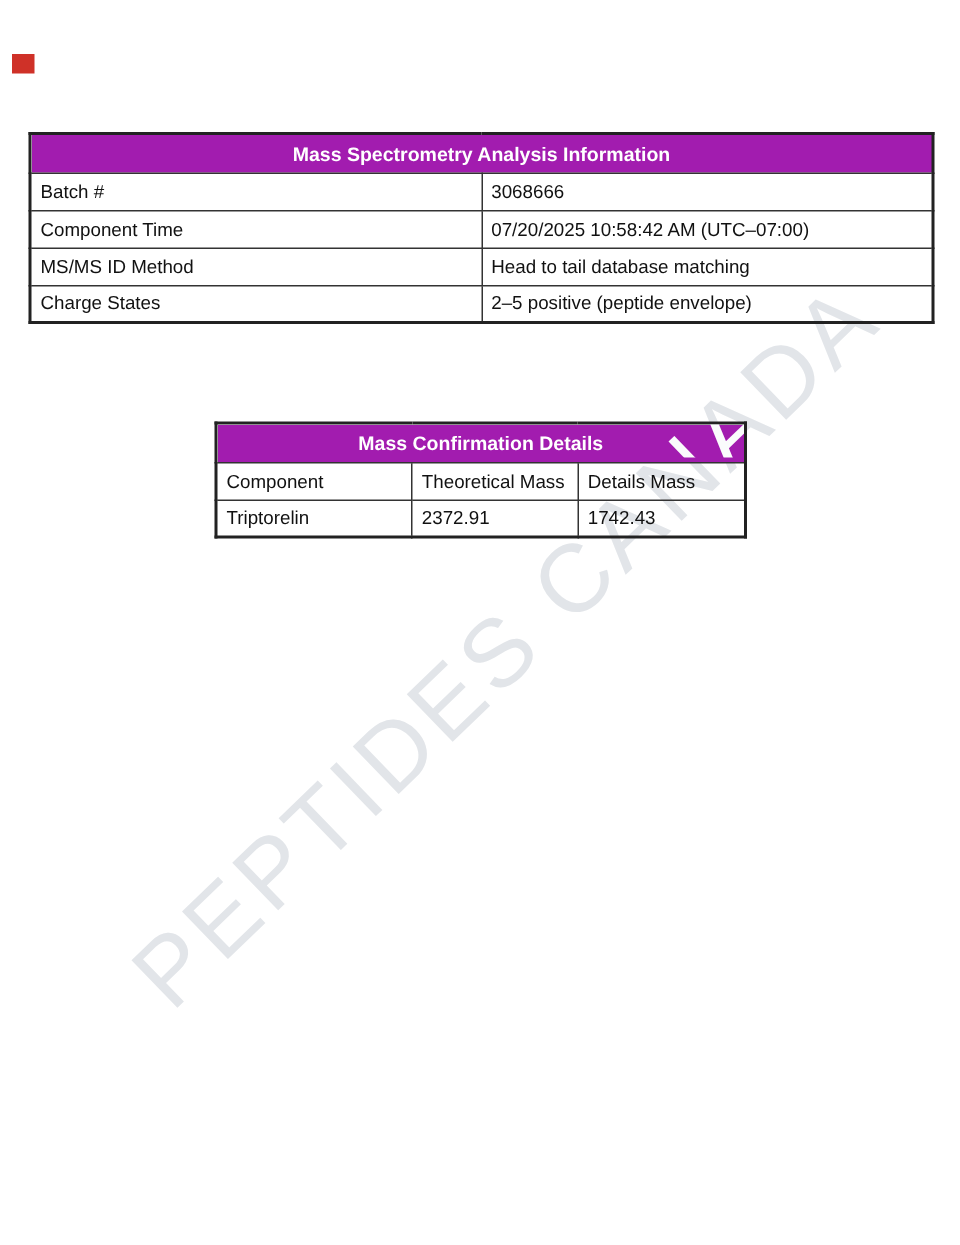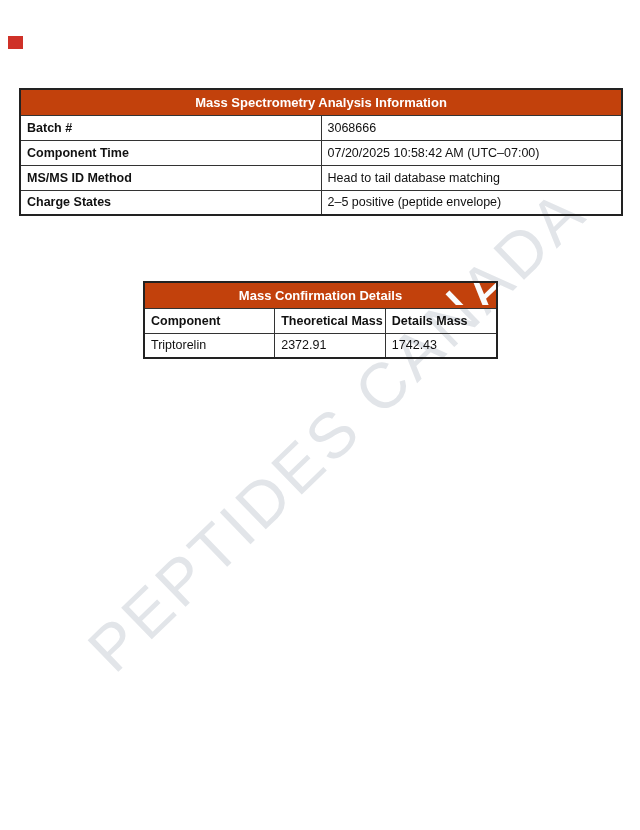"Mass Spectrometry Analysis Information" table.rpt td.hdr { background: #c2410c -> #a21caf }
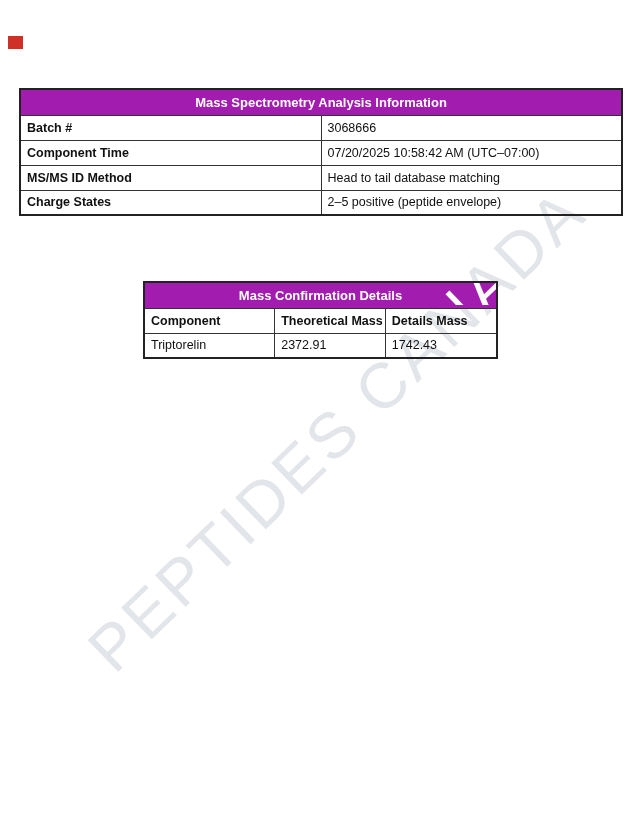"Batch #" table.rpt td.lbl { font-weight: bold -> normal }
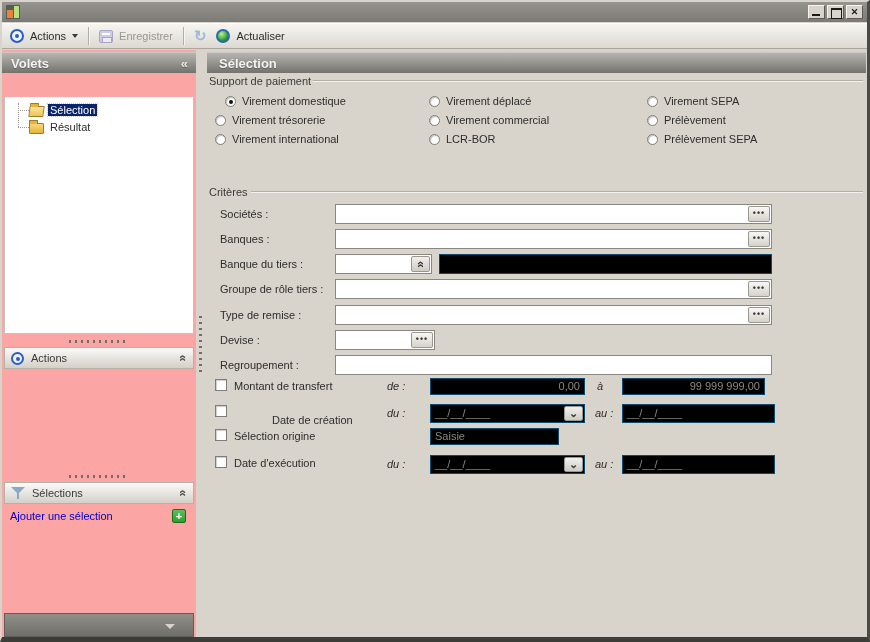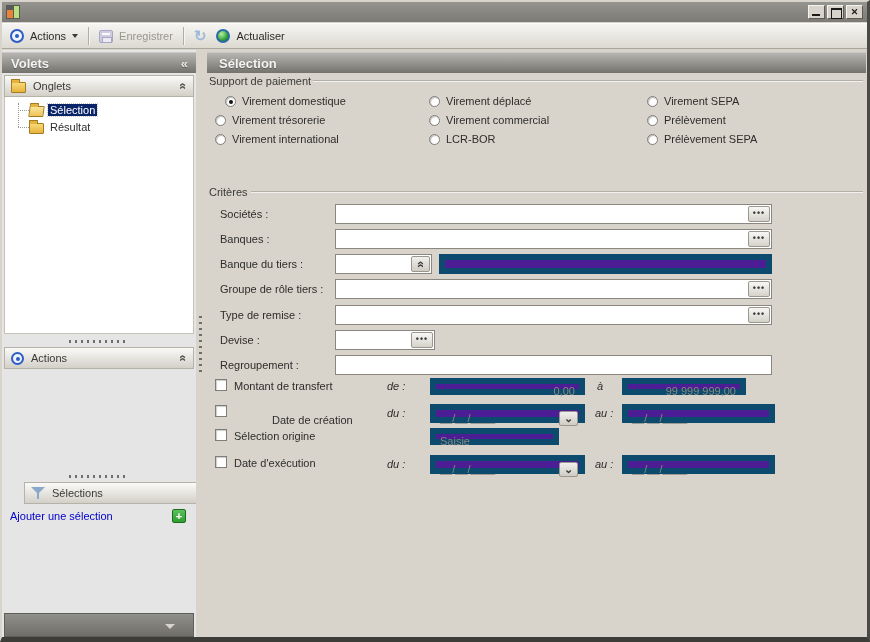"Volets" .sidebar { background: #e5e5e5 -> #fca5a5 }
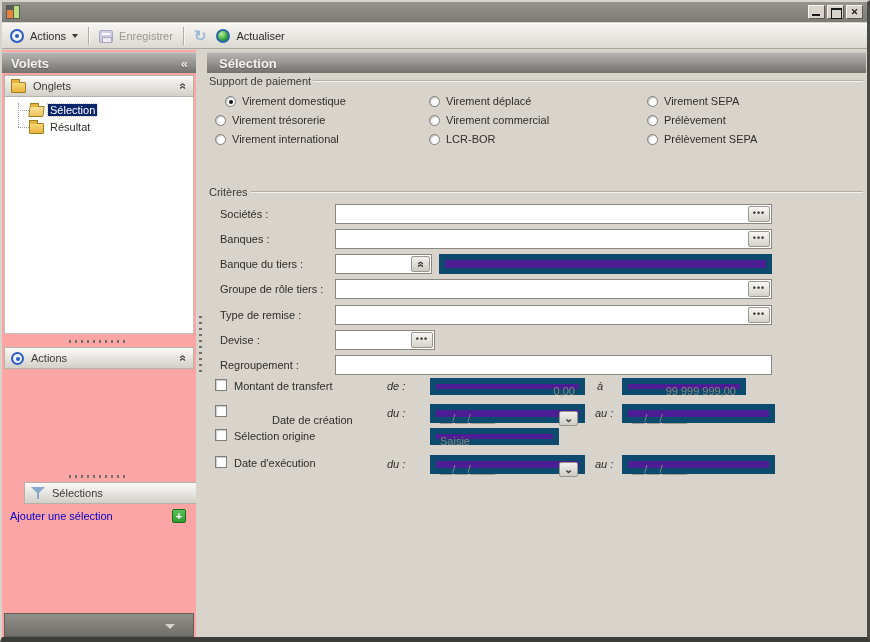"Onglets" div.panel-header { html: <div> <span></span> <span>Onglets</span> <span>«</span> </div> -> none }
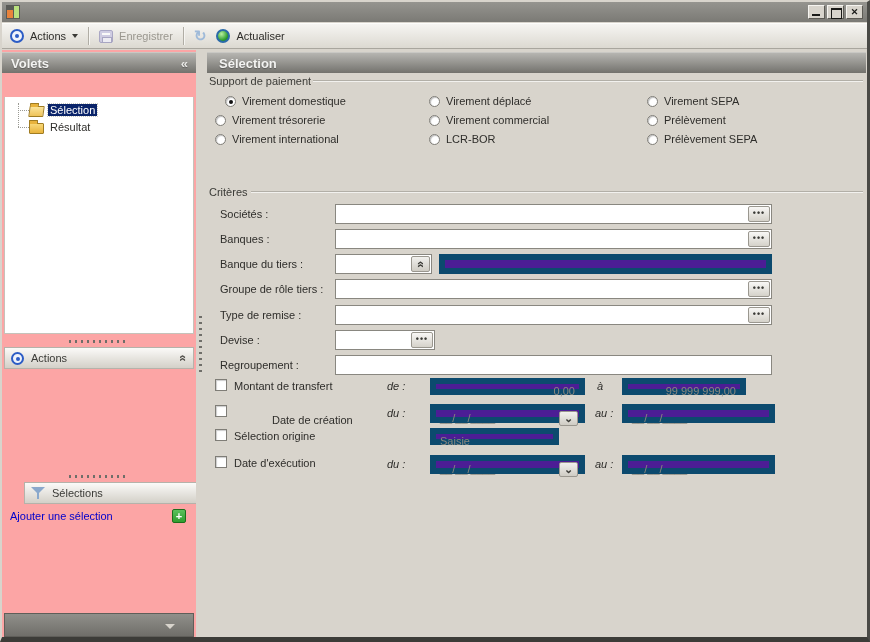"0,00" .dis-field { background: #4c1d95 -> #000000; border: 6px solid #0c4a6e -> 1px solid #0c4a6e }
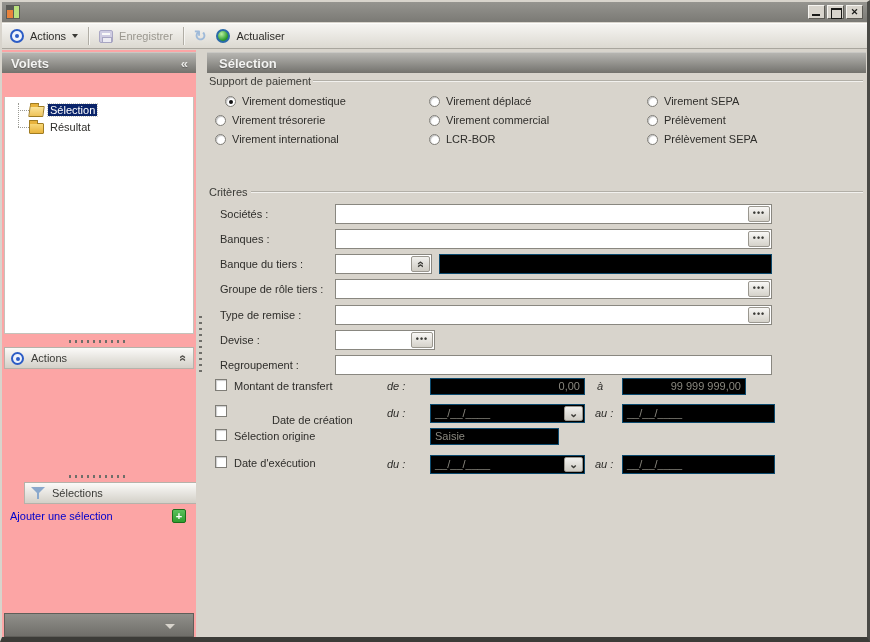"99 999 999,00" span.dis-field { width: 124px -> 143px }
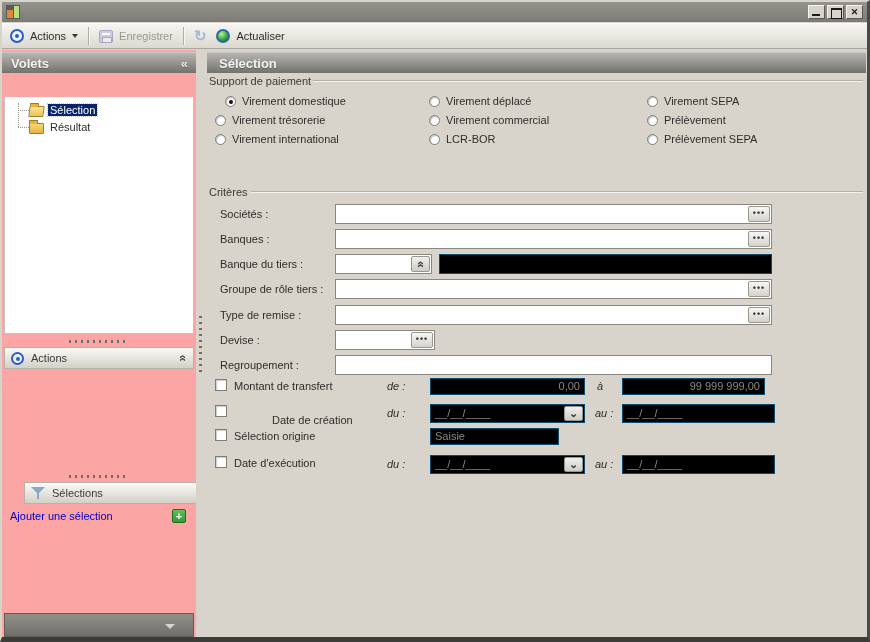"Sélections" div.panel-header { margin-left: 20px -> none }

DIRECTIONS FOR THIS TASK: A word-for-word repeat of the lines from the line with "background: #4c1d95 ->" to the last line of the data, both ends included and pictures left out, is all that should appear.

WRITTEN REPLY:
"0,00" .dis-field { background: #4c1d95 -> #000000; border: 6px solid #0c4a6e -> 1px solid #0c4a6e }
"99 999 999,00" span.dis-field { width: 124px -> 143px }
"Sélections" div.panel-header { margin-left: 20px -> none }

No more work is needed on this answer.